The Libertines - Don't Look Back Into The Sun
Et toute une vague de groupe apparaît à leurs côtés : ces groupes dans la catégorie jusqu'ici marginale nommée "indie-rock" prennent leur revanche sur l'industrie du disque et explosent partout dans le monde. Aux USA, on peut notamment citer les White Stripes, le Black Rebel Motorcycle Club et les Kings Of Leon qui reprennent le flambeau des Strokes (qui ne sont pas en reste avec deux autres albums, sorti en 2003 et en 2006, et un autre qui se prépare).
Black Rebel Motorcycle Club - Spread Your Love
Chez les britanniques, les Libertines se disloquent définitivement en 2004 après un dernier album mémorable et déjà culte. Tant pis, chacuns de leurs côtés, les deux anciens leaders du groupe Pete Doherty et Carl Barât fondent leur groupe : Babyshambles pour le premier, Dirty Pretty Things pour le second. Et ça marche ! Et ça ne s'arrête pas là : les Artic Monkeys deviennent le nouveau symbole du rock indé british et en 2005, les écossais de Franz Ferdinand relancent le rock dansant avec leur tube planétaire Take Me Out.
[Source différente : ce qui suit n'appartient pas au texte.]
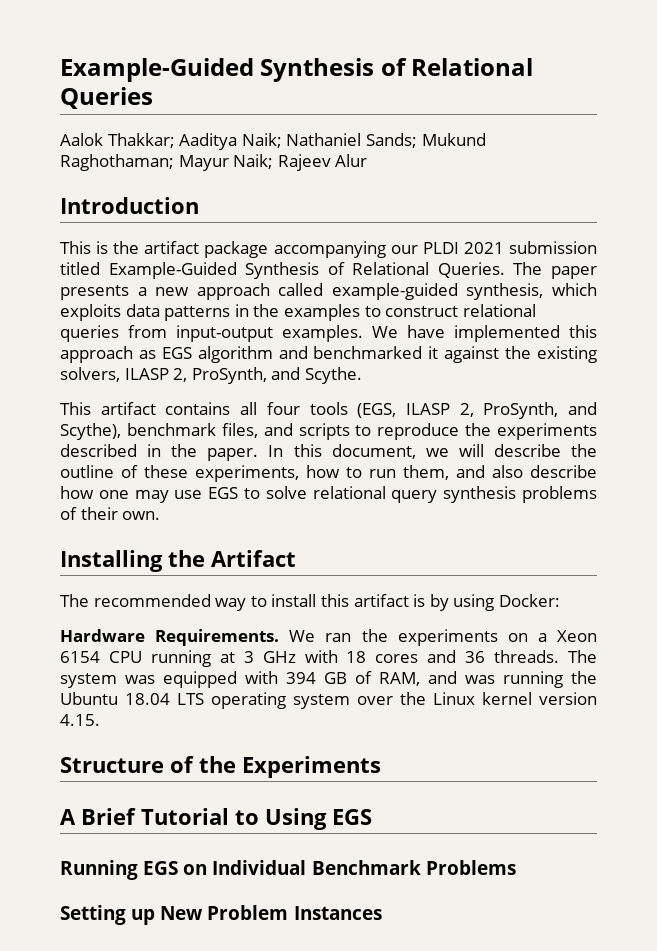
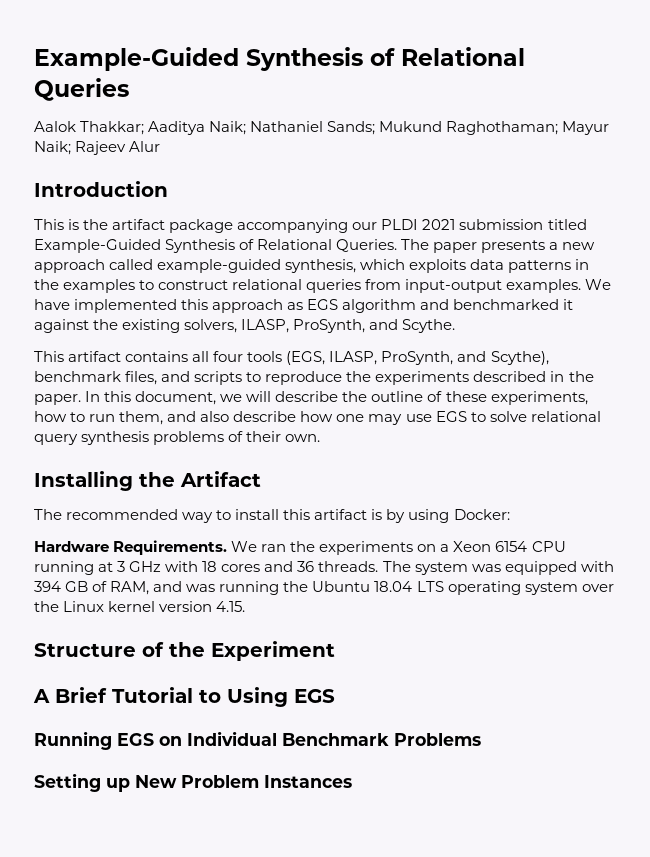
[124,368,188,382] ILASP 2, -> [241,319,290,333] ILASP,
[405,403,474,417] ILASP 2, -> [329,351,378,365] ILASP,
[242,756,381,778] Experiments -> [211,641,335,661] Experiment

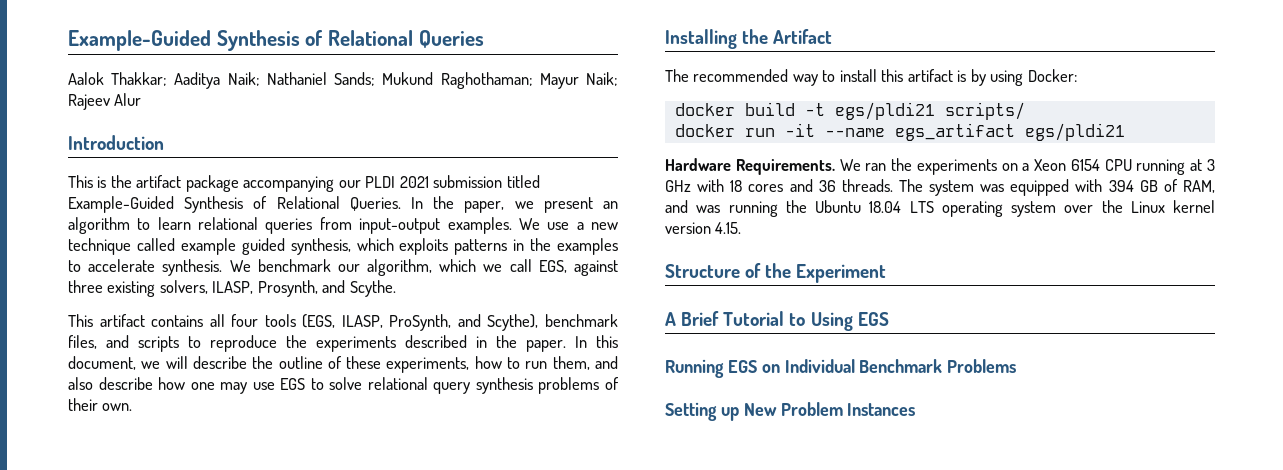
[401,239,596,253] [34,259,590,273] [34,279,229,293] The paper presents a new approach called example-guided synthesis, which exploits data patterns in the examples to construct -> [411,196,618,213] [68,217,191,234] In the paper, we present an algorithm to learn
[34,299,574,313] [34,319,119,333] have implemented this approach as EGS algorithm and benchmarked it against the -> [547,222,619,230] [68,238,618,255] [68,259,618,276] [68,280,103,293] use a new technique called example guided synthesis, which exploits patterns in the examples to accelerate synthesis. We benchmark our algorithm, which we call EGS, against three
[293,319,366,333] ProSynth, -> [257,280,318,297] Prosynth,
(510, 514) none -> [674,102,1025,120] [674,123,1125,141] // docker build -t egs/pldi21 scripts/ // docker run -it --name egs_artifact egs/pldi21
Franz Ferdinand - Take Me Out
Et en plus de ça, l'industrie du disque doit se farcir les héritiers de la britopop : citons notamment les admirables Kooks, ou les infâmes Coldplay. Le post-punk n'est pas en reste non plus avec des groupes comme Bloc Party. L'industrie du disque cherche à récupérer tout ça, à maîtriser totalement le phénomène - échec cuisant sur toute la ligne. Car le IIIème Millénaire est aussi la période d'Internet et du téléchargement illégal, ce qui est un tremplin formidable pour tout ces petits groupes qui cherchent à se faire connaître et qui éclosent auprès du grand public à très grande vitesse. Le rock retrouve même son esprit de Fusion du début des 90's, avec notamment l'intégration d'éléments électro dans certains groupes, tels que les superbes Klaxons.
Klaxons - Golden Skans (le clip est pas mal^^)
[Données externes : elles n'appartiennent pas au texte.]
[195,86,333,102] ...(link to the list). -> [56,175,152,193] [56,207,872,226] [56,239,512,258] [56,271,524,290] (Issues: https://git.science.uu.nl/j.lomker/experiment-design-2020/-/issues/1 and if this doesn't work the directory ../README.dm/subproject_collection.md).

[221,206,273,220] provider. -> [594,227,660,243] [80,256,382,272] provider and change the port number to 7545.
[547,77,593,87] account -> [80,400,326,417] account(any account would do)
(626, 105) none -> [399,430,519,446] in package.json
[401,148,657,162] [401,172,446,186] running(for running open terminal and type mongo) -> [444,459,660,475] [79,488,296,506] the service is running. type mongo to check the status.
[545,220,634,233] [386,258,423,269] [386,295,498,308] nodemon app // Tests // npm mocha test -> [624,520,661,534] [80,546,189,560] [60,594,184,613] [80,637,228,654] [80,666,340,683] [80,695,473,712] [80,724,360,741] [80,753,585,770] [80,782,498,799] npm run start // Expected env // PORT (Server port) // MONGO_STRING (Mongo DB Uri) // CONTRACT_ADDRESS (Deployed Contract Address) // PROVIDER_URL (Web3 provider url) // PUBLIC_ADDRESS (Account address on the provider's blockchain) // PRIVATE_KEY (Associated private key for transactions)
En 2007, patatra ! Les Babyshambles livrent Shotter's Nation, une vraie bombe, qui est un grand va-te-faire-foutre aux détracteurs de Pete Doherty.
Babyshambles - Delivery
En 2008, le groupe MGMT explose auprès du grand public avec son électro-pop psychédélique et revigorante : la modernisation se poursuit. De plus en plus de groupes, tels Arcade Fire ou les Foals, cherchent à mixer plusieurs genres dans leur son.
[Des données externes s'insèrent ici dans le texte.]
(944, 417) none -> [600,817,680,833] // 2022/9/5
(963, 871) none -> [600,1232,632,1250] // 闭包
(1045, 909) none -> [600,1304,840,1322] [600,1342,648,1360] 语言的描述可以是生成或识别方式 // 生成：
Précisons aussi que les années 2000 ont aussi été le théâtre de nombreux retours de groupes : Green Day et le succès colossal d'American Idiot en 2004, AC/DC et les 7 millions d'exemplaires vendus de Black Ice (sorti en 2008), les Guns N'Roses avec Chinese Democracy en 2008 également, le retour sur scène des Sex Pistols et de Rage Against The Machine,...
MGMT - Kids
Une chose est sûre : l'Odyssée du Rock se poursuit toujours, et ce genre a montré qu'il n'est absolument pas mort : oui il est victime de récupération, oui il n'est plus aussi vendeur qu'il y a 20 ans. Mais une masse considérable d'albums remarquables déboule chaque année, et de nouveaux et sensationnels jeunes groupes se font régulièrement connaître. Alors, rien n'est perdu, tout au contraire.